BEGIN Extracted information

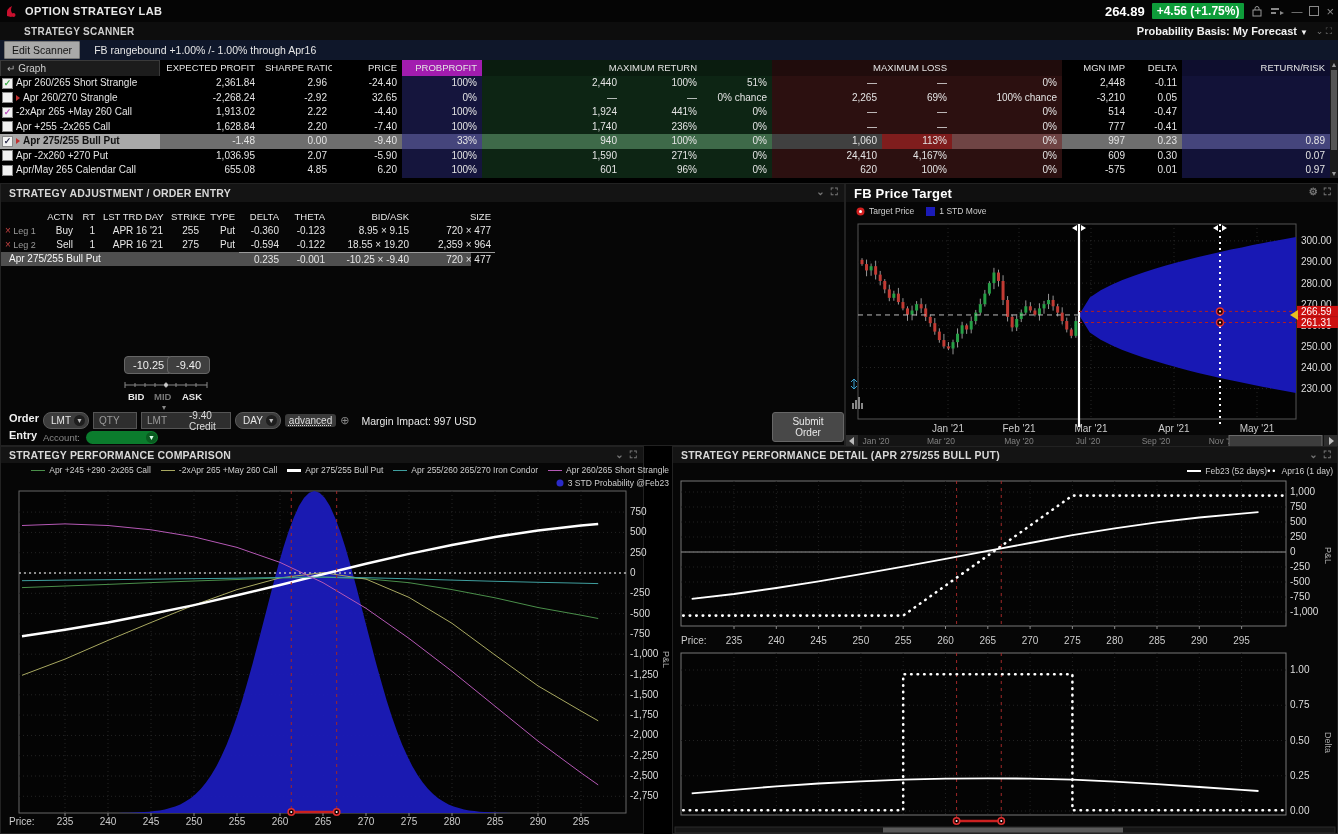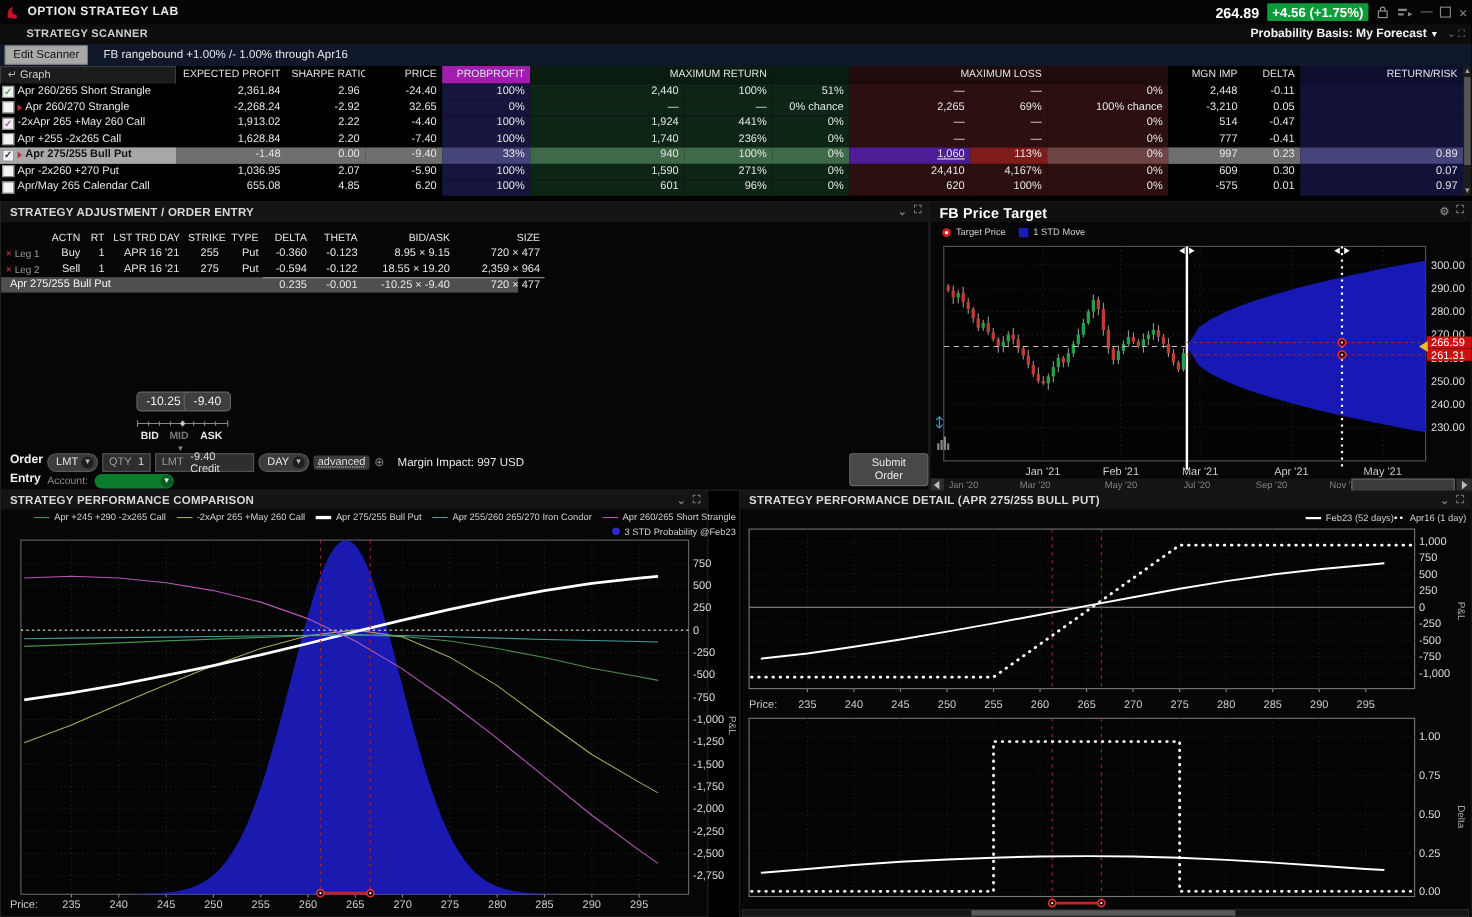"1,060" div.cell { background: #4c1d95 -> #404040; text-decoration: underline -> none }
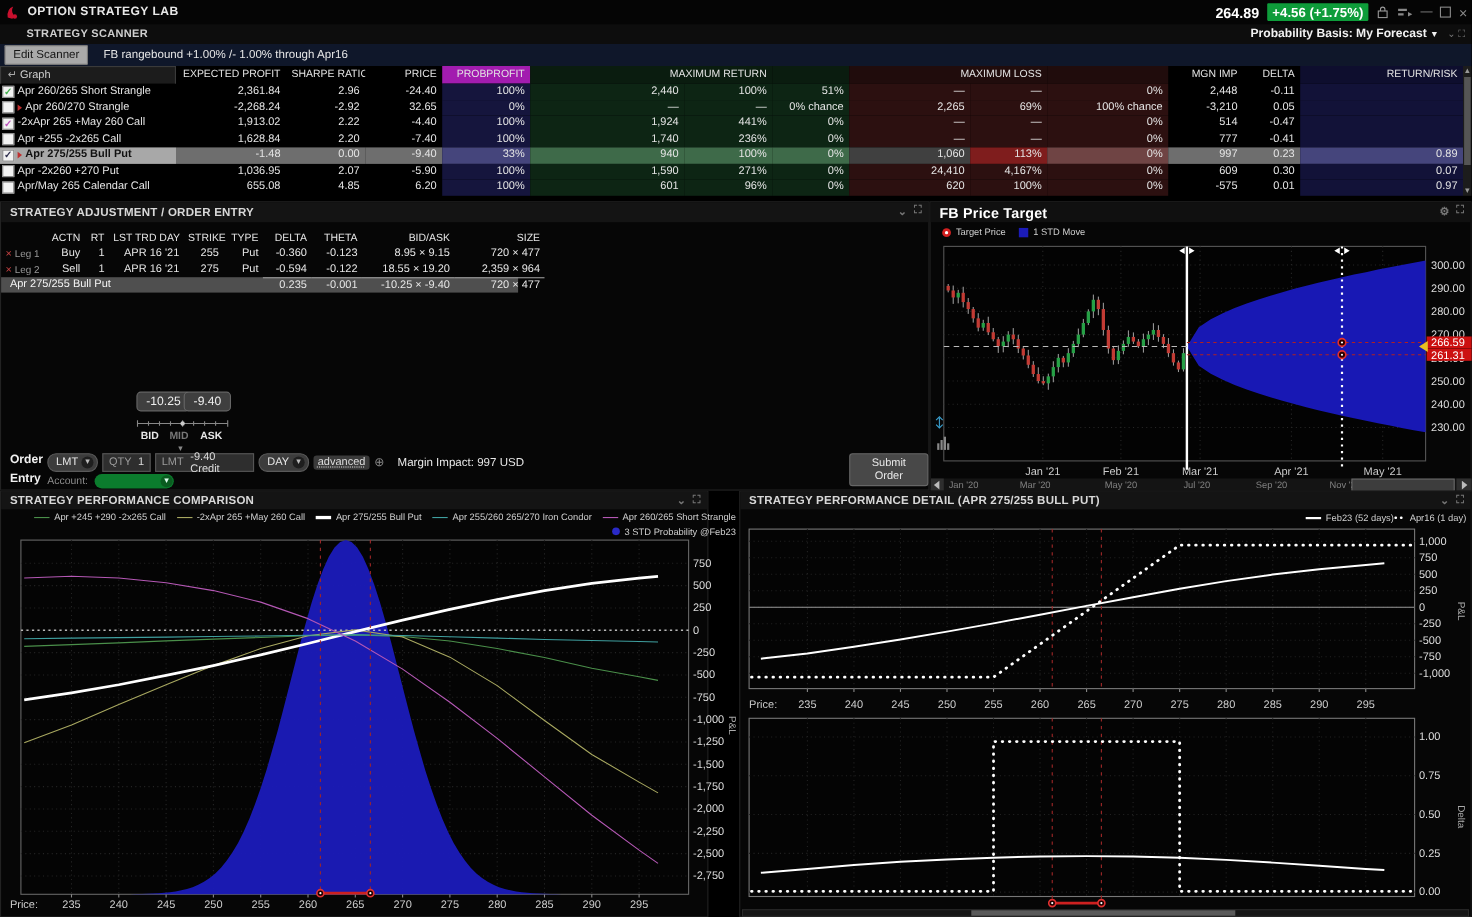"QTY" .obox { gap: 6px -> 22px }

END Extracted information
BEGIN Extracted information

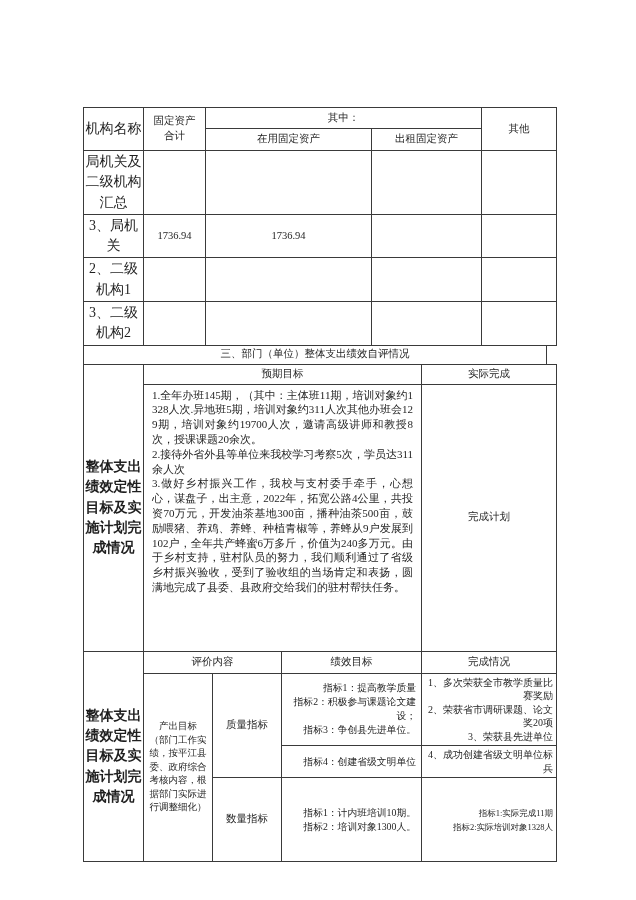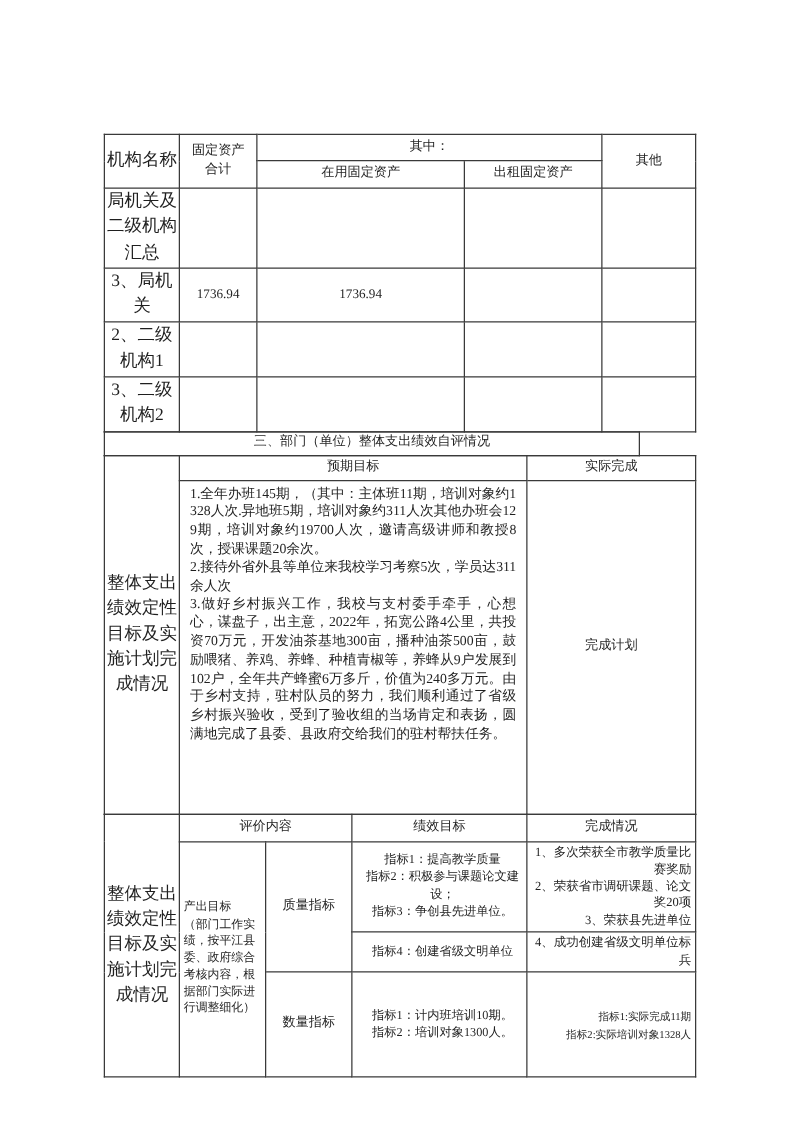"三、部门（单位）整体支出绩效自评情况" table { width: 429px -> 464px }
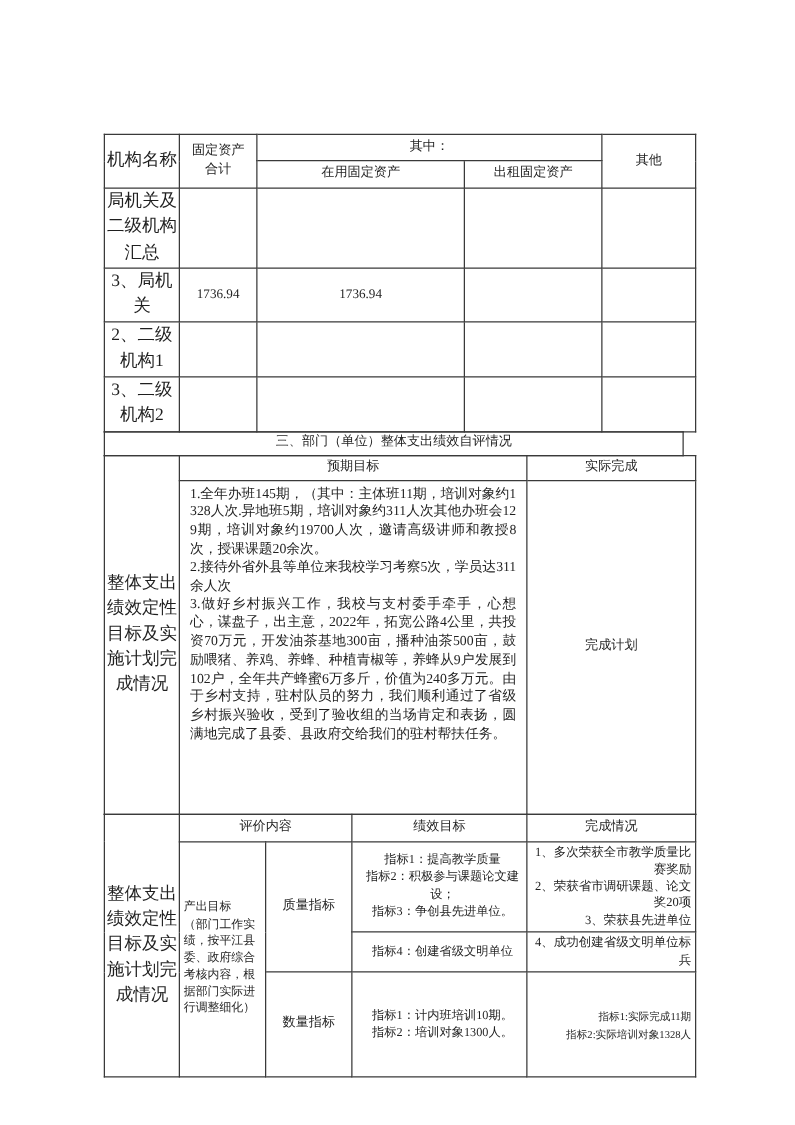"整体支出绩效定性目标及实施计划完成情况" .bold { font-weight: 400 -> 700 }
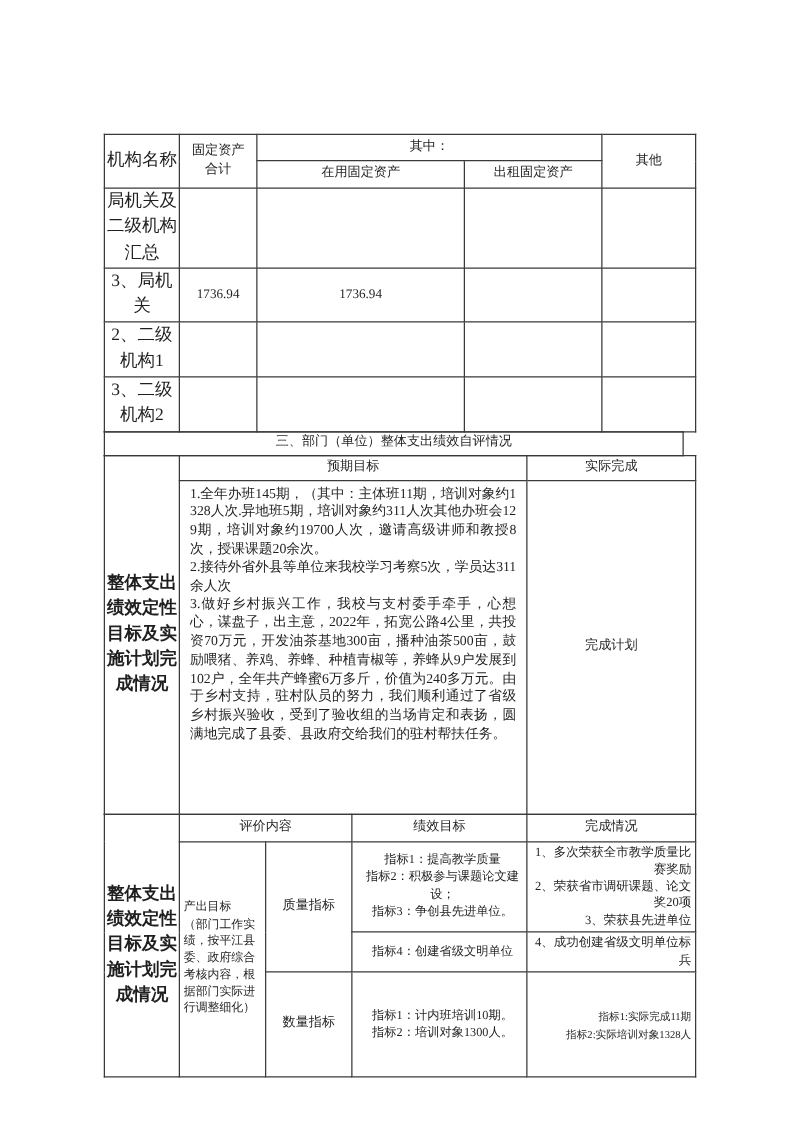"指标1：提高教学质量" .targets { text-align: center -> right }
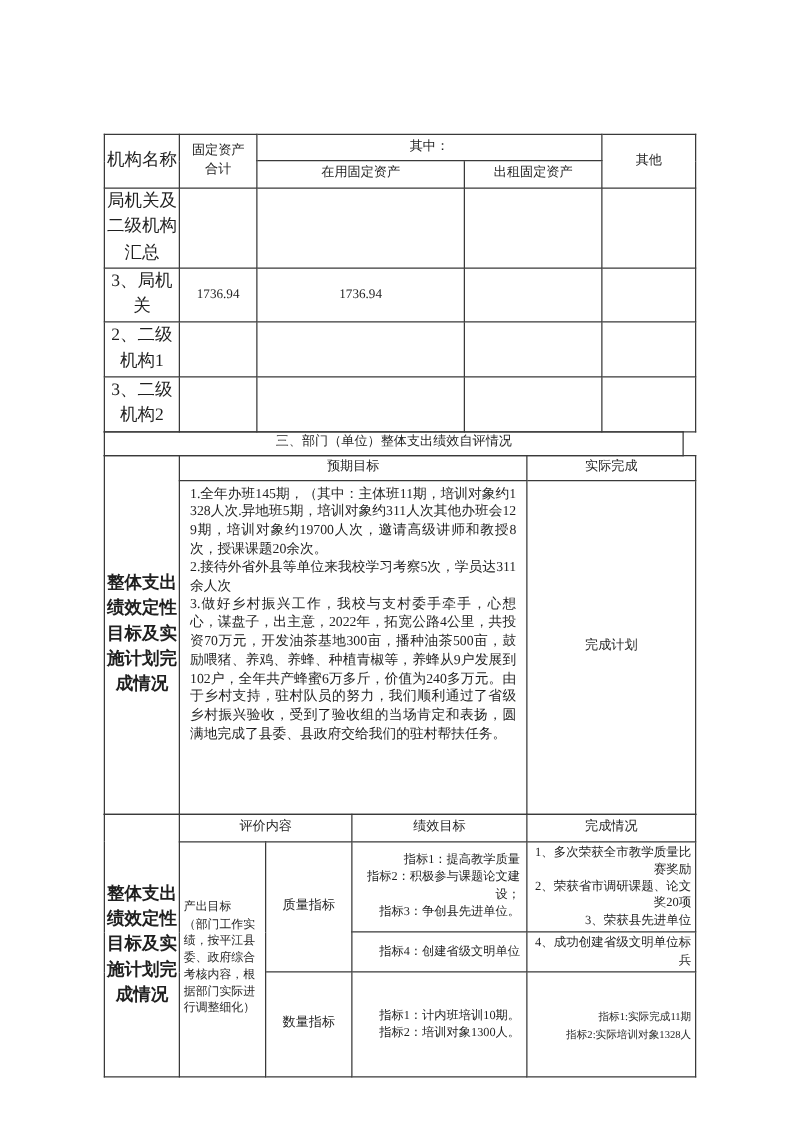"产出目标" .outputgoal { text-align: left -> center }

END Extracted information

- **Task instructions**: Repeat, word for word, the lines of the material above from the one holding "text-align: center ->" through the one holding "text-align: left ->". Leave out pictures.

- **Reply**:
"指标1：提高教学质量" .targets { text-align: center -> right }
"产出目标" .outputgoal { text-align: left -> center }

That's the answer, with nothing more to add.